Co-founder and former Executive Director of CDD-Ghana, Professor E. Gyimah-Boadi, says the corruption-related offences allegedly committed by Labianca Company Limited, raise a number of troubling questions about the “alarming decline in governance standards in our 4th Republic”.
Council of State member, Eunice Jacqueline Buah Asomah-Hinneh, who owns Labianca Company, was accused by the Office of the Special Prosecutor (OSP) of using her position to get a favourable decision from the Customs Division of Ghana Revenue Authority, leading to a reduction in her company’s tax liabilities.
The Special Prosecutor, has since recovered GH¢ 1 million from Labianca, but Professor Gyimah-Boadi, said the President, by appointing Ms. Eunice Asomah-Hinneh, to serve on the board of a public agency, set her up for conflict of interest.
“Secondly, is it appropriate for the President to appoint a member of the Council of State to a state agency board? Was there an objectively compelling public interest-related reason for the President to make such an appointment?”
He questioned, if her appointment was run by the Council of State.
“And if the answer is yes, doesn’t the Council of State’s approval of the appointment of one of its members to a state agency board position smack of institutional self-dealing on the part of the Council of State?”

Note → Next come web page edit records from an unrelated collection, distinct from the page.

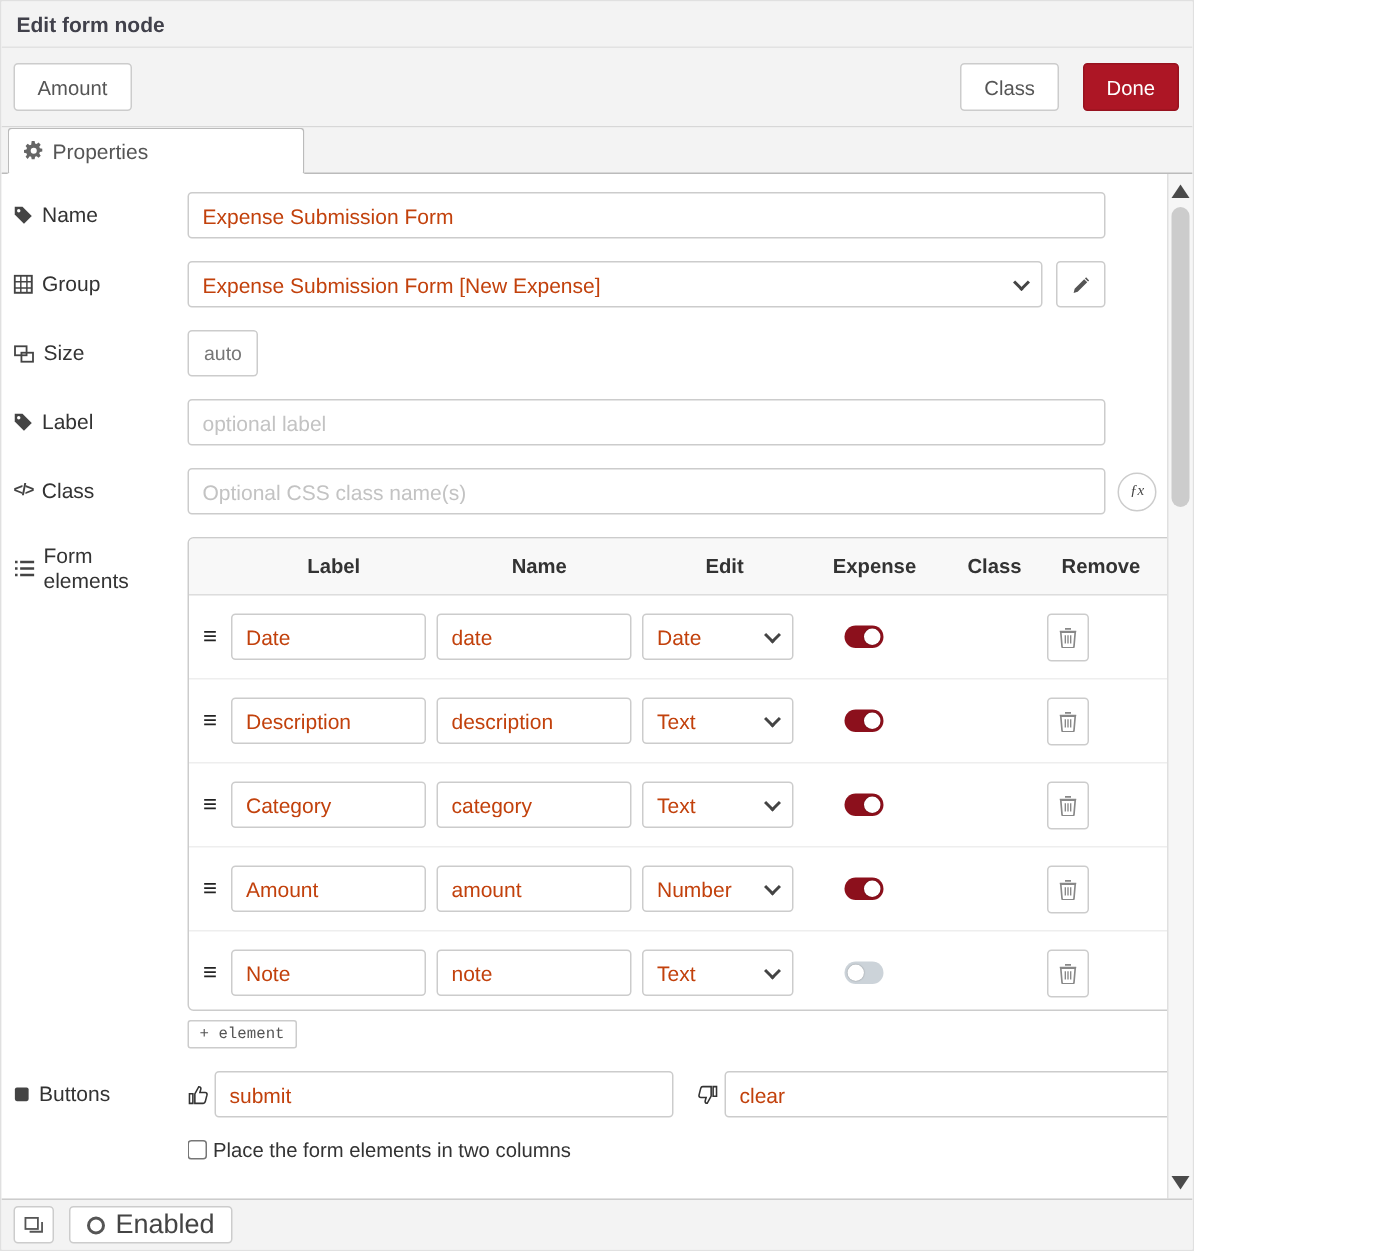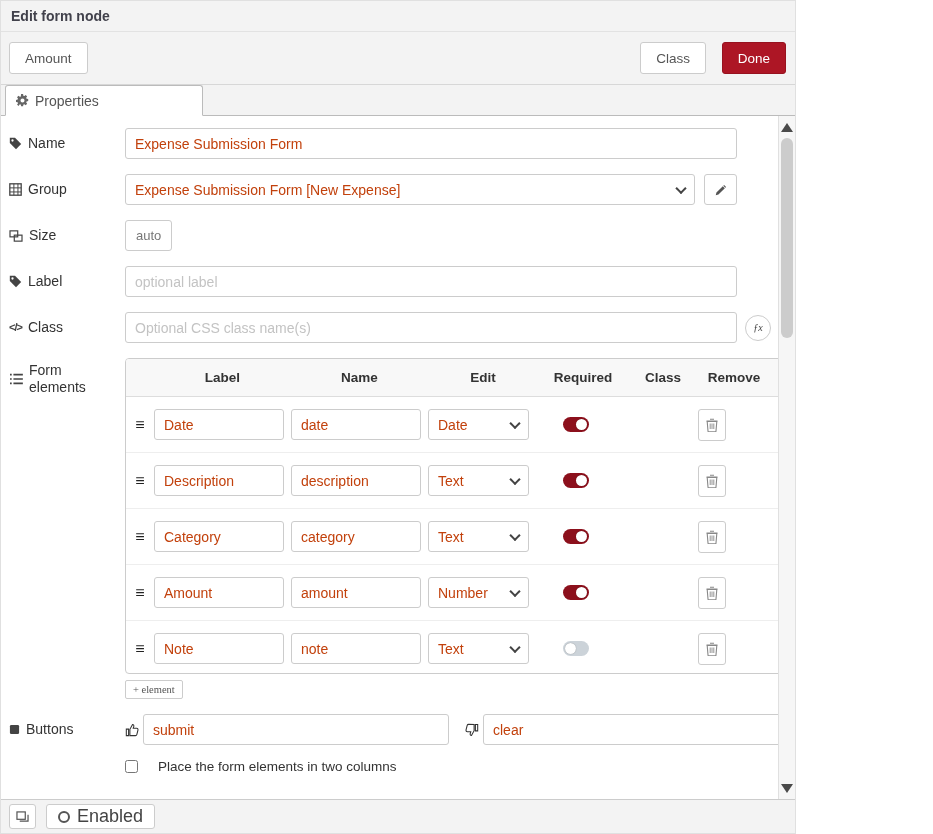--- a/index.html
+++ b/index.html
@@ -266,7 +266,7 @@
             <span class="hc">Label</span>
             <span class="hc">Name</span>
             <span class="hc">Edit</span>
-            <span class="hc">Required</span>
+            <span class="hc">Expense</span>
             <span class="hc">Class</span>
             <span class="hc remove">Remove</span>
           </div>

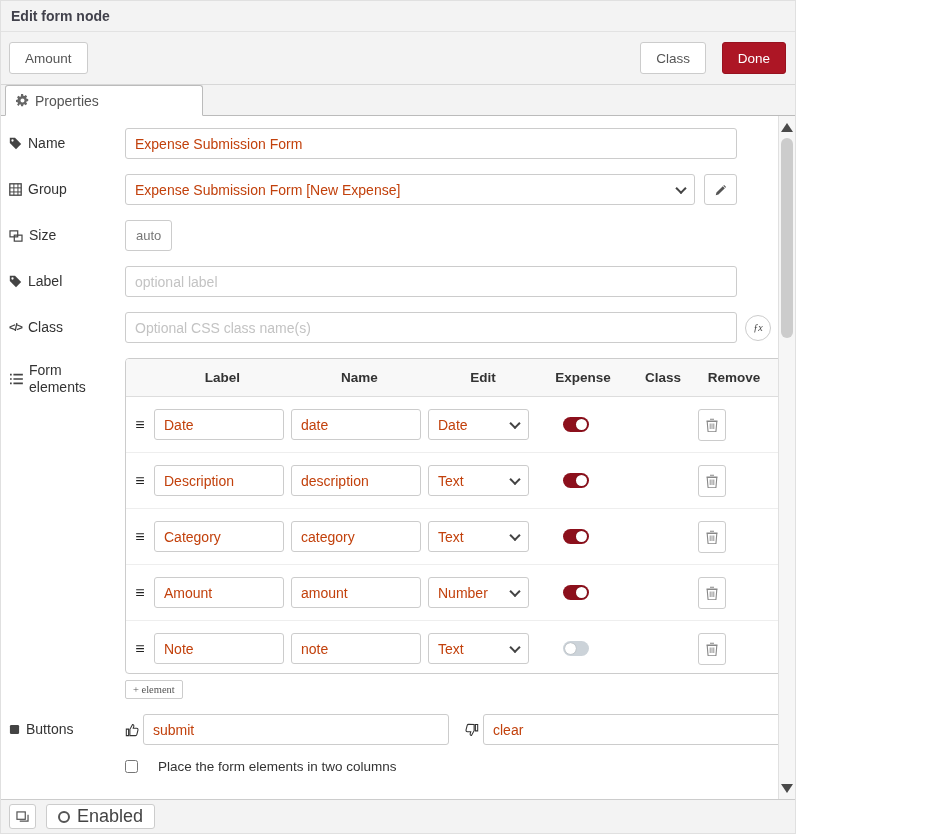--- a/index.html
+++ b/index.html
@@ -81,7 +81,7 @@
   .toggle.on .knob { left:13px; }
 
   .add-el { margin-top:6px; align-self:flex-start; height:19px; padding:0 7px; font-size:10.5px; color:#555;
-            background:#fff; border:1px solid #ccc; border-radius:2px; font-family:Liberation Serif, serif; cursor:pointer; }
+            background:#fff; border:1px solid #ccc; border-radius:2px; font-family:Liberation Mono, monospace; cursor:pointer; }
 
   
   .inner-scroll { position:absolute; top:2px; right:2px; width:14px; height:270px; }

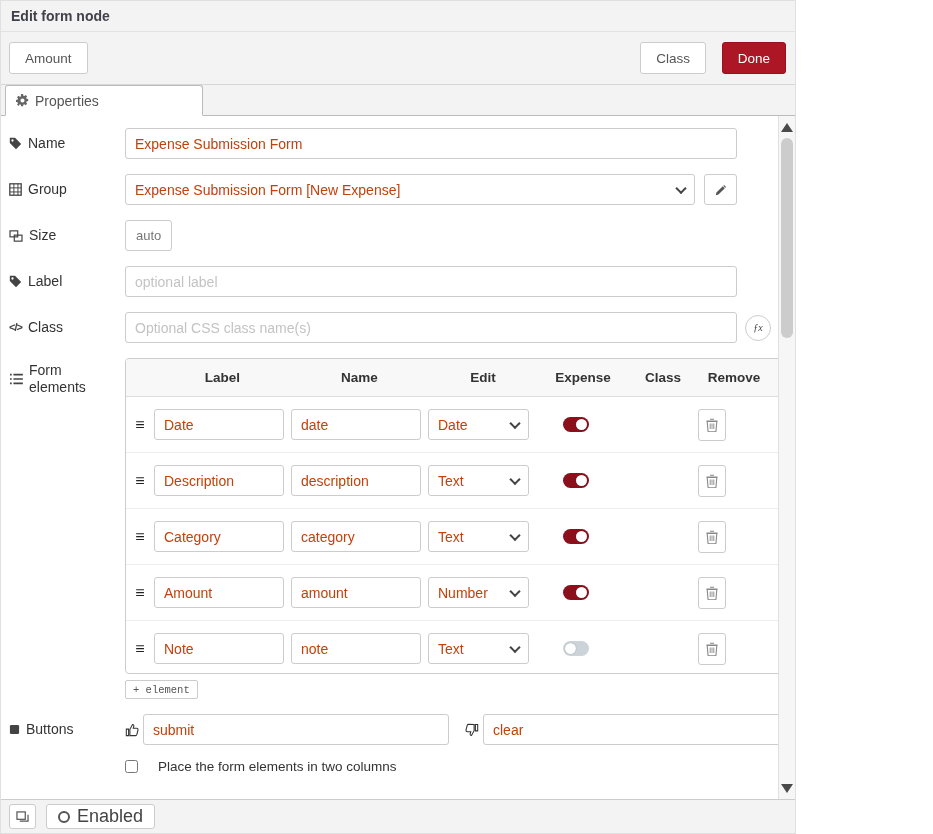--- a/index.html
+++ b/index.html
@@ -96,7 +96,7 @@
   .btns-inline .ti { width:306px; margin-left:4px; }
   .btns-inline .gap { width:16px; }
 
-  .chk-row { margin-left:116px; margin-top:14px; display:flex; align-items:center; gap:20px; font-size:13.5px; color:#333; }
+  .chk-row { margin-left:116px; margin-top:14px; display:flex; align-items:center; gap:4px; font-size:13.5px; color:#333; }
   .chk-row input { width:13px; height:13px; cursor:pointer; }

He said, it is obvious that the entire episode speaks specifically to the entrenchment of incumbent leaders and political elite capture of Ghana “and generally, to the alarming decline in governance standards in our 4th Republic.”
He further, recommended that the event should be a wake-up call for the urgent need for an “ethics czar at the Presidency, Executive Branch, Council of State, and other important decision-making and public resource allocation agencies and institutions.”